Although, minimally invasive treatment modalities have an excellent stone fragmentation rate, the clearance of stone fragments may not be immediate and can occur for any time after the intervention.
The European Association of Urology (EAU) guidelines, recommends PCNL for renal stones greater than 2 cm, and SWL is suggested primarily for stones less than 1 cm in size. Although SWL, RIRS and PCNL are all presented as treatment options for renal stones between, which application is a matter of preference.
The treatment modality selection of renal stones usually depends on stone-related factors (location, size, and composition), clinical factors (patient's comorbidities, patient's compliance, solitary kidney, and abnormal anatomy), and technical factors (equipment available for treatment, success rates, possible complications, invasiveness, the need for anesthetics, hospitalization times, and costs).

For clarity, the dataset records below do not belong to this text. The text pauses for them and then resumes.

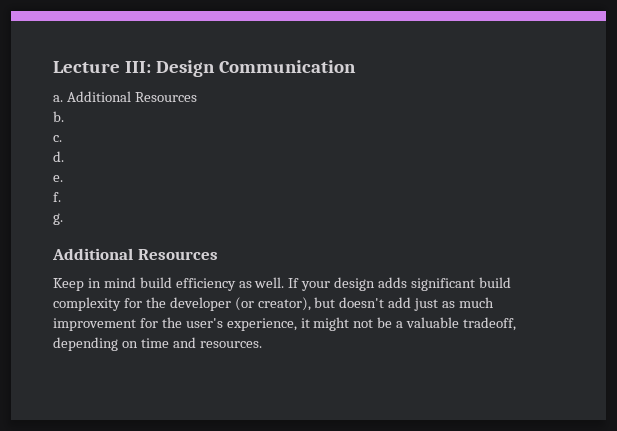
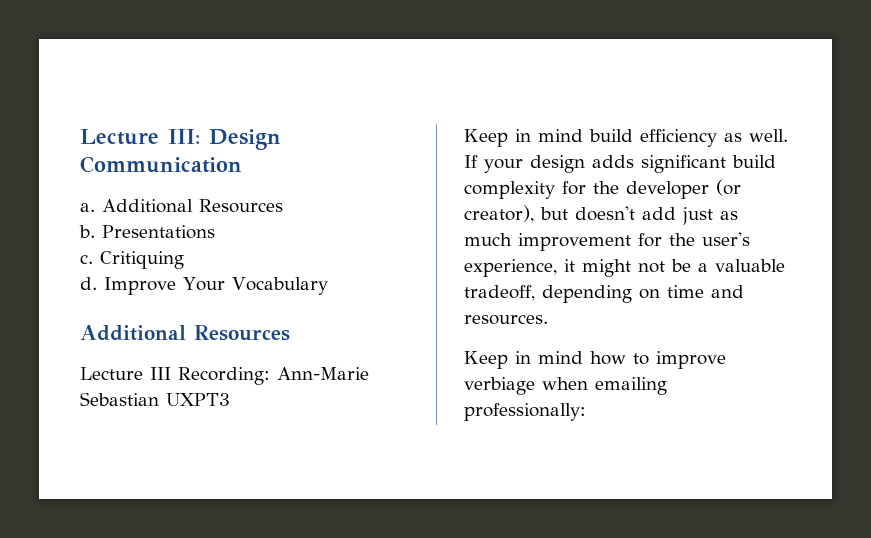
(64, 116) none -> [102,225,215,239] Presentations
(62, 138) none -> [100,251,184,269] Critiquing
[53,175,63,182] [53,192,61,202] [53,213,63,225] [52,248,218,260] // e. // f. // g. // Additional Resources -> [104,277,328,295] [80,325,290,341] [80,367,369,385] [80,392,230,406] Improve Your Vocabulary // Additional Resources // Lecture III Recording: Ann-Marie Sebastian UXPT3
(262, 344) none -> [464,351,726,369] [464,377,667,395] [464,403,586,421] // Keep in mind how to improve verbiage when emailing professionally:

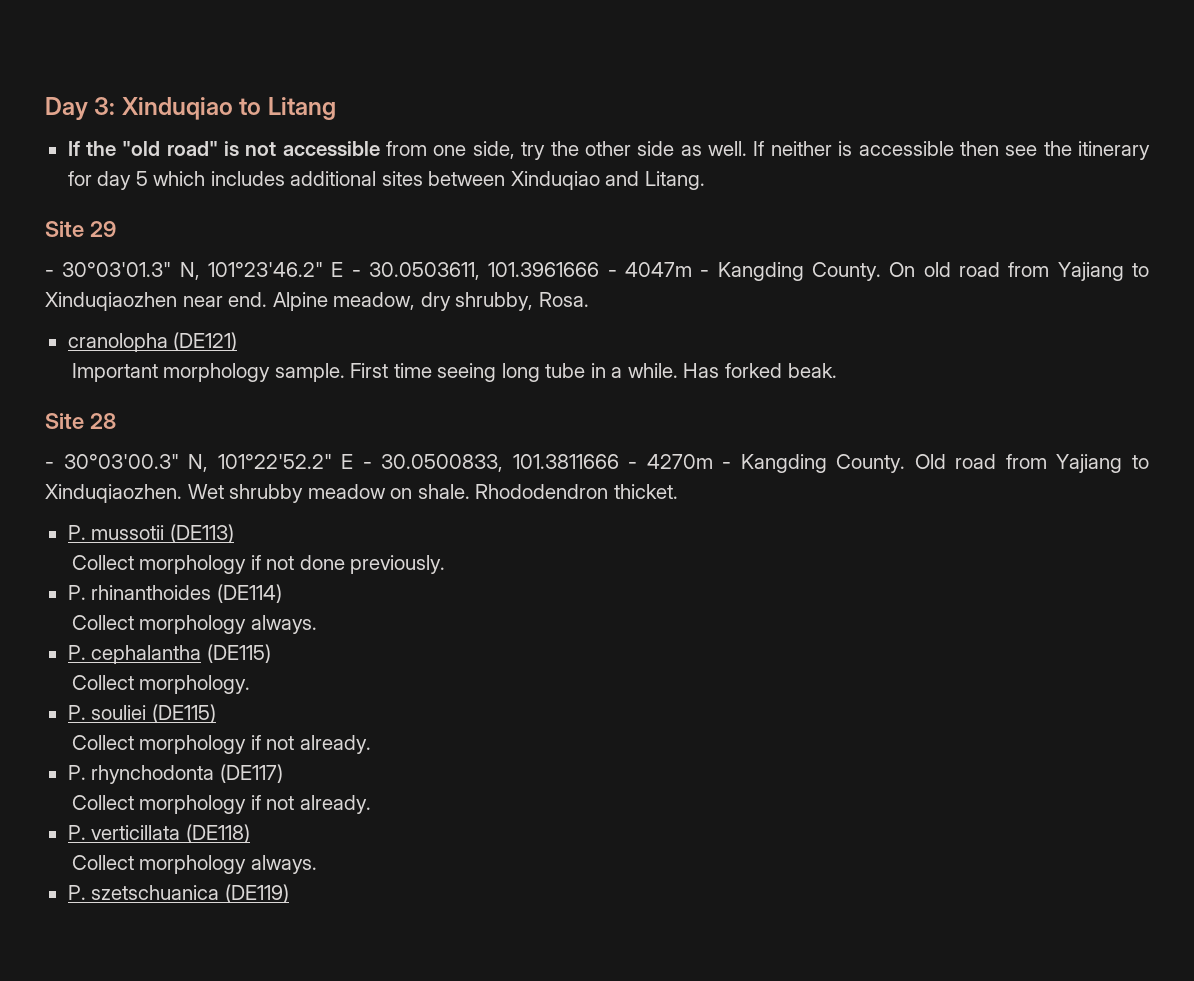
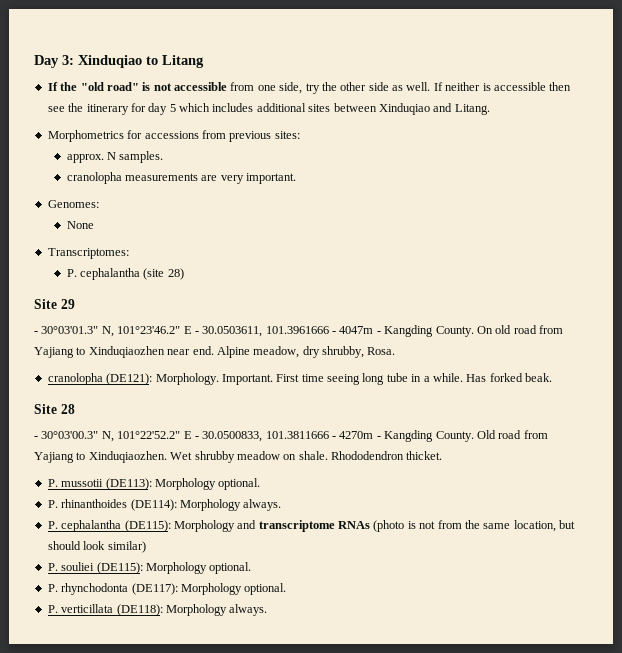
(705, 180) none -> [47,130,300,142] [66,151,164,163] [66,172,297,184] [47,200,99,208] [66,221,94,229] [47,248,129,259] [66,268,184,280] // Morphometrics for accessions from previous sites: // approx. N samples. // cranolopha measurements are very important. // Genomes: // None // Transcriptomes: // P. cephalantha (site 28)
[173,332,238,351] [71,363,345,382] (DE121) // Important morphology sample. -> [106,373,273,385] (DE121): Morphology. Important.
[169,524,234,543] [71,555,446,574] (DE113) // Collect morphology if not done previously. -> [105,478,261,490] (DE113): Morphology optional.
[216,584,282,603] [71,615,247,634] (DE114) // Collect morphology -> [130,499,241,511] (DE114): Morphology
[206,644,271,663] [71,675,251,694] [67,704,216,723] [71,735,371,754] [67,764,283,784] [71,795,371,814] [67,824,250,843] [71,855,317,874] [67,884,289,903] (DE115) // Collect morphology. // P. souliei (DE115) // Collect morphology if not already. // P. rhynchodonta (DE117) // Collect morphology if not already. // P. verticillata (DE118) // Collect morphology always. // P. szetschuanica (DE119) -> [124,520,575,532] [47,541,146,553] [47,562,252,574] [47,583,287,595] [47,604,268,616] (DE115): Morphology and transcriptome RNAs (photo is not from the same location, but should look similar) // P. souliei (DE115): Morphology optional. // P. rhynchodonta (DE117): Morphology optional. // P. verticillata (DE118): Morphology always.

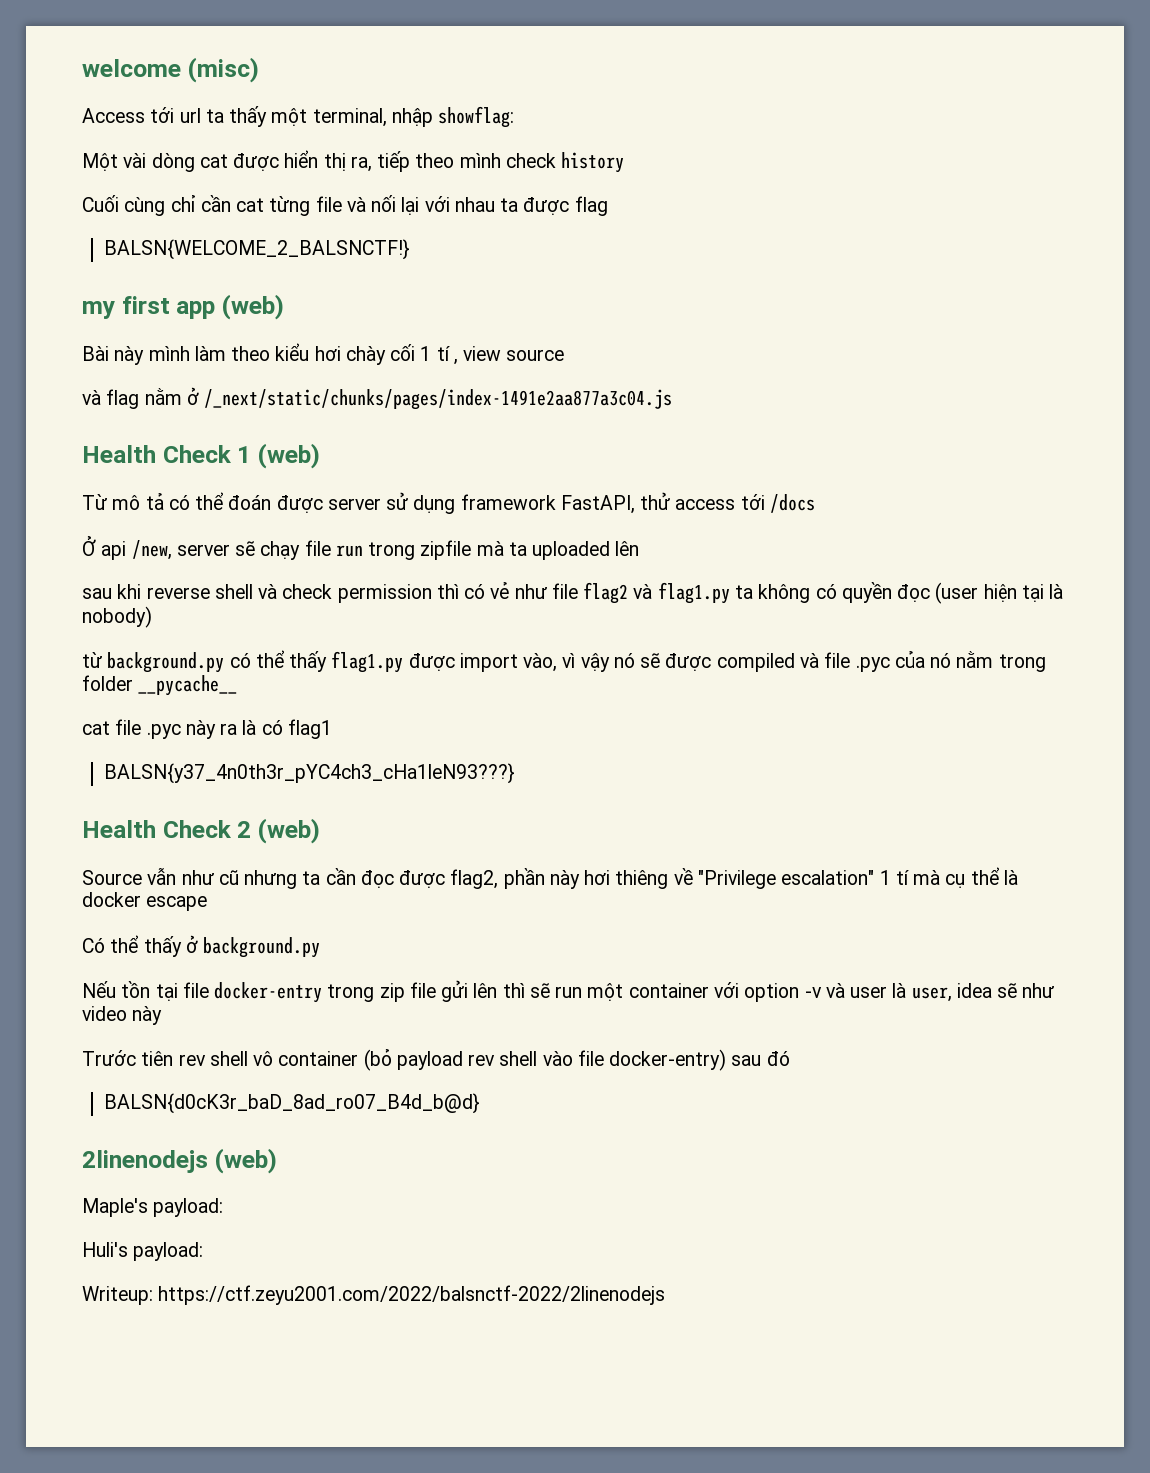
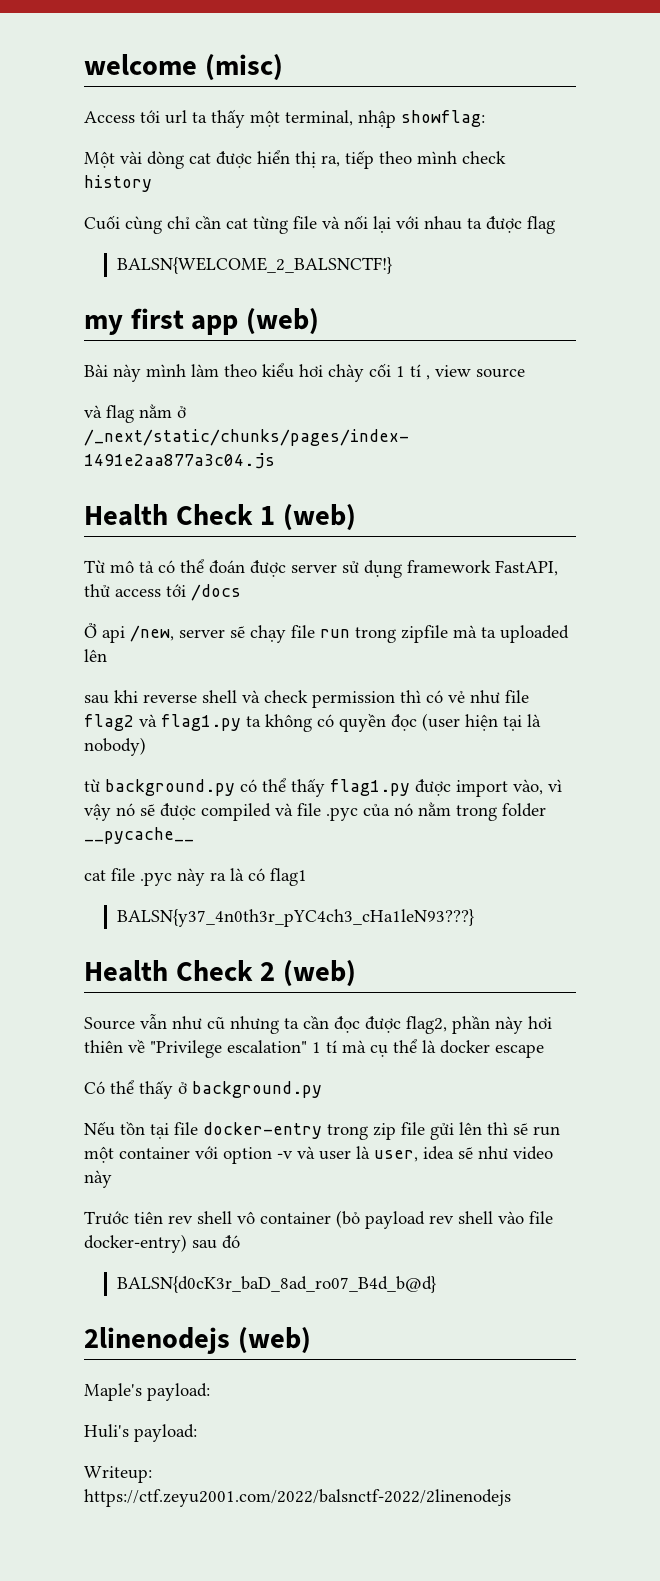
[615,870,669,889] thiêng -> [84,1040,123,1053] thiên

PCNL can achieve better results but is more invasive, is associated with greater morbidity and complications, and may be reserved for selected circumstances.
Stone clearance following kidney stone treatment is not well defined. For lower pole stones, Sener and colleagues compared RIRS with SWL and reported a stone-free rate of 52.3% with patients treated using RIRS one week after treatment. However after three months, the stone-free rate improved to 100%.
Ureteroscopic lithotripsy has been the most widely applied treatment for urinary tract stones, with high success and low complication rates. The holmium laser has facilitated the disintegration of stones and increased the effectiveness of ureteroscopic lithotripsy.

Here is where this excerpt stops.